From de Waal (2006) Bonobo Sex & Society, Sci Am 16:14-21

In a recent set of lectures by primatologist Frans de Waal at the University of Alabama, two questions were asked by students that have got me thinking about bonobos & the Canela.  The first was something like, what would happen if chimps & bonobos were put together?  For those unfamiliar with the differences, bonobos (Pan paniscus) & chimps (Pan troglodytes) are different species in the same genus.  They share many similarities, & bonobos were until a few decades ago referred to as “pygmy chimpanzees,” because of their more gracile stature.  They are genetically distinct & reproductively isolated by the 3-mile wide Congo River that separates them.  They are both equally related to humans, as the Homo & Pan lineage diverged about 8 million years ago, with the chimp/bonobo divergence coming about 5 million years later.  However, what separates the bonobo & chimp in popular consciousness is the bonobo image as the “make-love-not-war” ape & chimps as the genocidal, war-like, or at least more aggressive variety.

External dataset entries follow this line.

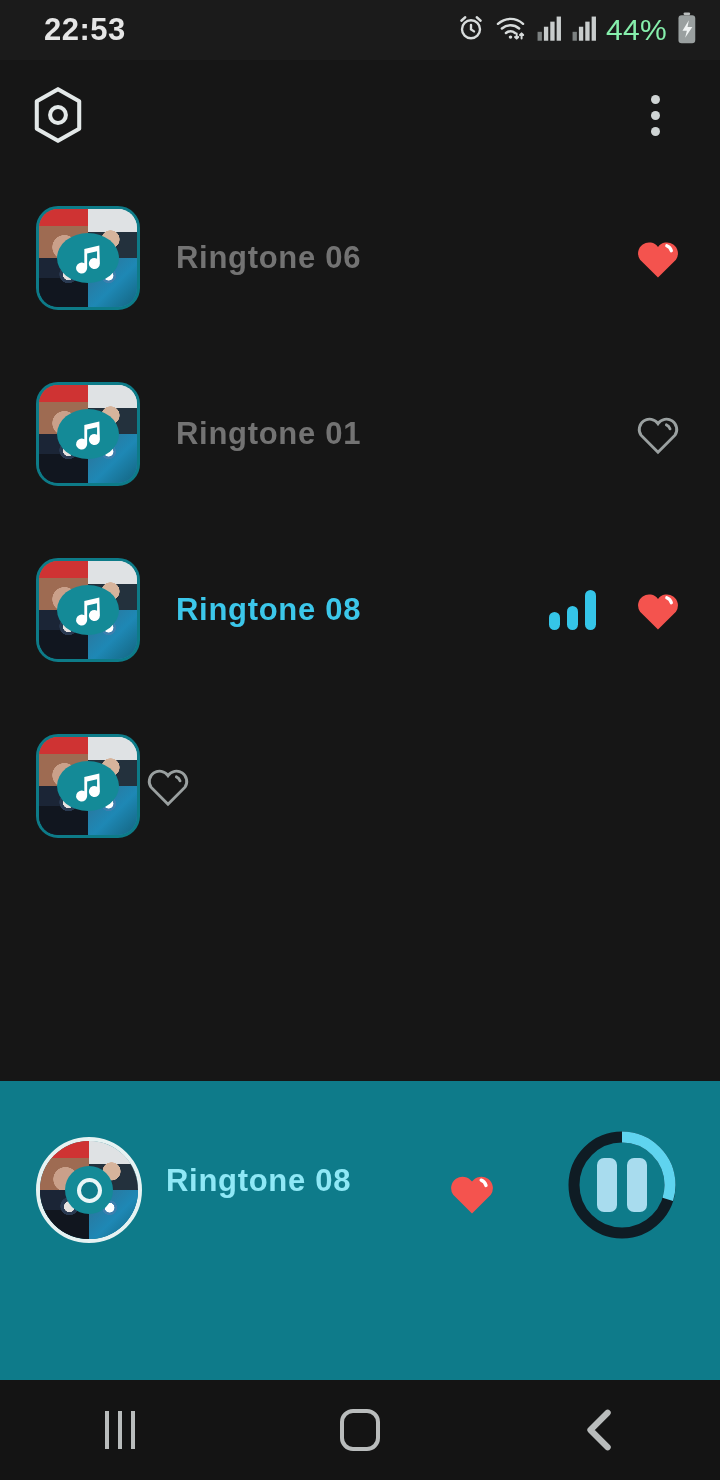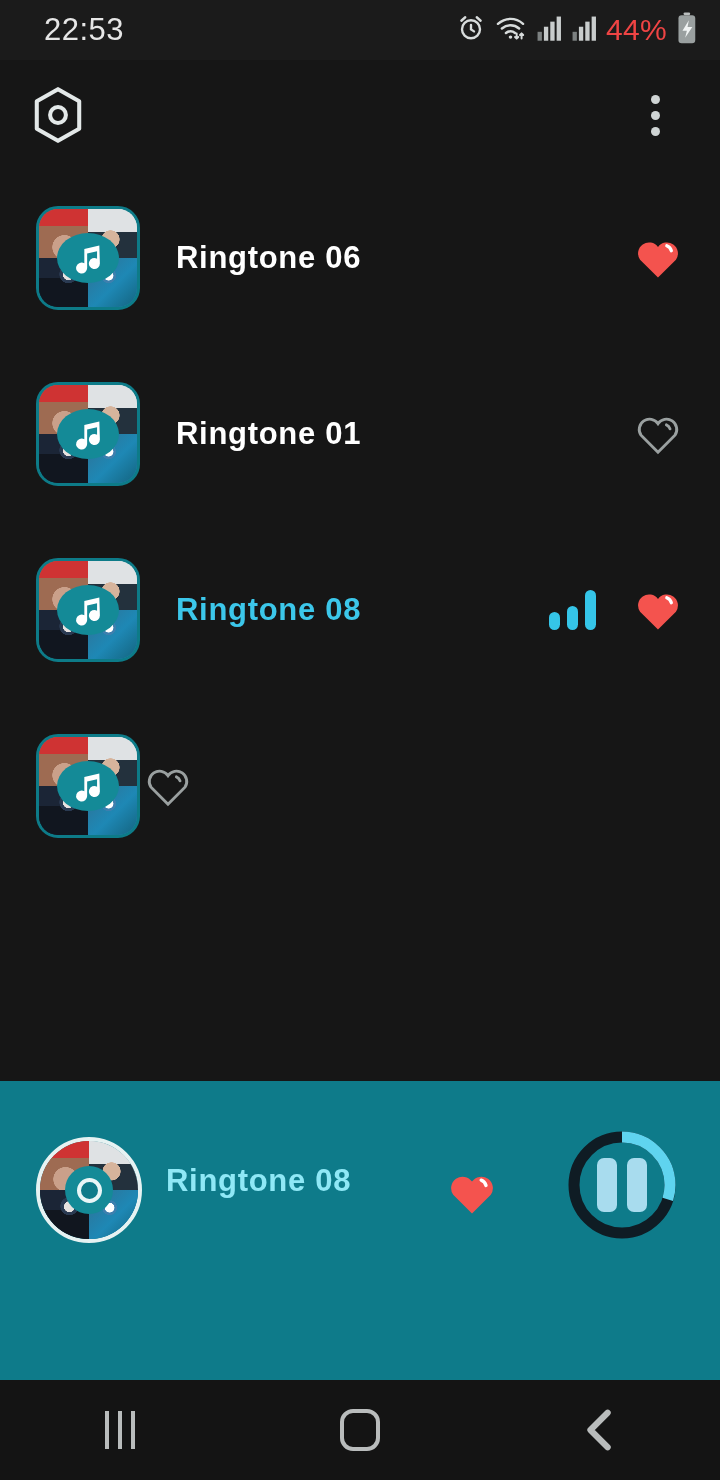--- a/index.html
+++ b/index.html
@@ -11,24 +11,24 @@
   }
   .phone{ position:relative; width:720px; height:1480px; background:#161616; }
 
   
   .statusbar{
     position:absolute; top:0; left:0; width:720px; height:60px;
     background:#1b1b1b; display:flex; align-items:center;
     padding:0 22px 0 44px;
   }
   .status-time{
-    color:#e6e6e6; font-size:31px; letter-spacing:.5px; font-weight:400;
+    color:#e6e6e6; font-size:31px; letter-spacing:.5px; font-weight:700;
   }
   .status-right{ margin-left:auto; display:flex; align-items:center; gap:9px; }
-  .status-pct{ color:#ef4444; font-size:30px; font-weight:500; letter-spacing:.3px; }
+  .status-pct{ color:#86efac; font-size:30px; font-weight:500; letter-spacing:.3px; }
 
   
   .appbar{
     position:absolute; top:60px; left:0; width:720px; height:110px;
     display:flex; align-items:center; justify-content:space-between;
     padding:0 42px 0 30px; background:#161616;
   }
   .logo-btn{ width:56px; height:56px; display:flex; align-items:center; justify-content:center; }
   .kebab{ width:46px; height:56px; display:flex; flex-direction:column;
           align-items:center; justify-content:center; gap:7px; }
@@ -68,21 +68,21 @@
       linear-gradient(135deg,#2f6f93 0%, #1e88b5 55%, #14647f 100%),
       #1e88b5; }
   .thumb-note{
     position:absolute; left:50%; top:50%; transform:translate(-50%,-50%);
     width:62px; height:50px; border-radius:50%; background:#148a97;
     display:flex; align-items:center; justify-content:center;
   }
   .thumb-note svg{ width:34px; height:34px; }
 
   .row-title{
-    margin-left:36px; font-size:31px; font-weight:bold; color:#ffffff;
+    margin-left:36px; font-size:31px; font-weight:bold; color:#737373;
     letter-spacing:.7px; flex:1 1 auto; white-space:nowrap;
   }
   .row.playing .row-title{ color:#3cc7ea; }
 
   .eq{ display:flex; align-items:flex-end; gap:7px; height:40px; margin-right:34px; }
   .eq b{ display:block; width:11px; border-radius:6px; background:#35c5e8; }
   .eq b:nth-child(1){ height:18px; }
   .eq b:nth-child(2){ height:24px; }
   .eq b:nth-child(3){ height:40px; }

The answer from de Waal was that the chimps would attack & kill the bonobos, as they are typically larger & stronger than bonobos.

(Source: Sex and Physics blog)

While chimp females are also bigger than bonobo females, chimp males band together & would never let females do the same.  They would ruthlessly break up any such efforts.  Bonobo males don’t band together; they’re not that coordinated.  So bonobo females are in charge.  And a high status bonobo male is only big cheese until his mama dies, because bonobos are mama’s boys.  But don’t feel sorry for the bonobo male, says de Waal.  His life is not so bad.  He hangs outs, screws, eats, hangs out, gets a hand job, screws, hangs out.  Rough life, even at the bottom.  Chimp lives are much more high stress.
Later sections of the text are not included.